*** Opening of Supplied information ***

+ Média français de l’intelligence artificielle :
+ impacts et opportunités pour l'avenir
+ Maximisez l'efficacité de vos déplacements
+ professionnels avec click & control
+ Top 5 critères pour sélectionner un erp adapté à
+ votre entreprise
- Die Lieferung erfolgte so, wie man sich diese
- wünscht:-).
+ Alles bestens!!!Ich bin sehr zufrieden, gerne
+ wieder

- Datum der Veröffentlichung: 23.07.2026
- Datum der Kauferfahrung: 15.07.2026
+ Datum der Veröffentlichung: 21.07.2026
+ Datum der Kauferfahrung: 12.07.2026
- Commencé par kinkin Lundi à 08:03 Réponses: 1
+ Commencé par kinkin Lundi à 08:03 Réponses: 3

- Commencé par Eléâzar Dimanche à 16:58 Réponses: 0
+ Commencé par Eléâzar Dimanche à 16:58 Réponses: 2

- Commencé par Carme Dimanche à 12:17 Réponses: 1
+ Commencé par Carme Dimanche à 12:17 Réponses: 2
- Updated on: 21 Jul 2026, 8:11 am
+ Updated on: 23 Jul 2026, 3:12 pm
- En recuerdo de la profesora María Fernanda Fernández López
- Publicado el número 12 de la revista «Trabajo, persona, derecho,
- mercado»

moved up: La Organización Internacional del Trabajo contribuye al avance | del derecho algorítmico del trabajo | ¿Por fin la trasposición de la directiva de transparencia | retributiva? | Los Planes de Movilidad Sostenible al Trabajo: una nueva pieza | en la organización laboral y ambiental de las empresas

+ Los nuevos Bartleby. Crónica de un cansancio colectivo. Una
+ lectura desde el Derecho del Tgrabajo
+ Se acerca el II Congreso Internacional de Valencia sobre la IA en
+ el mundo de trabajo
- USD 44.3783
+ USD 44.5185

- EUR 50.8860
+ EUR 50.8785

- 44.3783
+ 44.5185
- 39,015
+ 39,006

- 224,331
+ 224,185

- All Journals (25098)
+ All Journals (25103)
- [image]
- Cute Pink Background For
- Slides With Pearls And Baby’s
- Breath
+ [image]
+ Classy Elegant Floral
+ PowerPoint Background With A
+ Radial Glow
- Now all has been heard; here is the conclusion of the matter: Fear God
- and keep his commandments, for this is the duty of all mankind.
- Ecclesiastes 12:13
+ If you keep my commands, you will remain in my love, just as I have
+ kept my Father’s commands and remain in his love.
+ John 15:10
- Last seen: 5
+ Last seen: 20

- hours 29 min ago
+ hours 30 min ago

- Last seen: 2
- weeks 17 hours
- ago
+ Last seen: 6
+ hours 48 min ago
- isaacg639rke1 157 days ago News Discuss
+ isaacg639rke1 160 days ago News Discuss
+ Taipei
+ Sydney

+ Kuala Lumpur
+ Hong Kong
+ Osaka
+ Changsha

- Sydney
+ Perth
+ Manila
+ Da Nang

*** Close of Supplied information ***

*Problem statement*
Lines containing the word "News" are to be pulled from the records and copied.

*Output for this task*
- isaacg639rke1 157 days ago News Discuss
+ isaacg639rke1 160 days ago News Discuss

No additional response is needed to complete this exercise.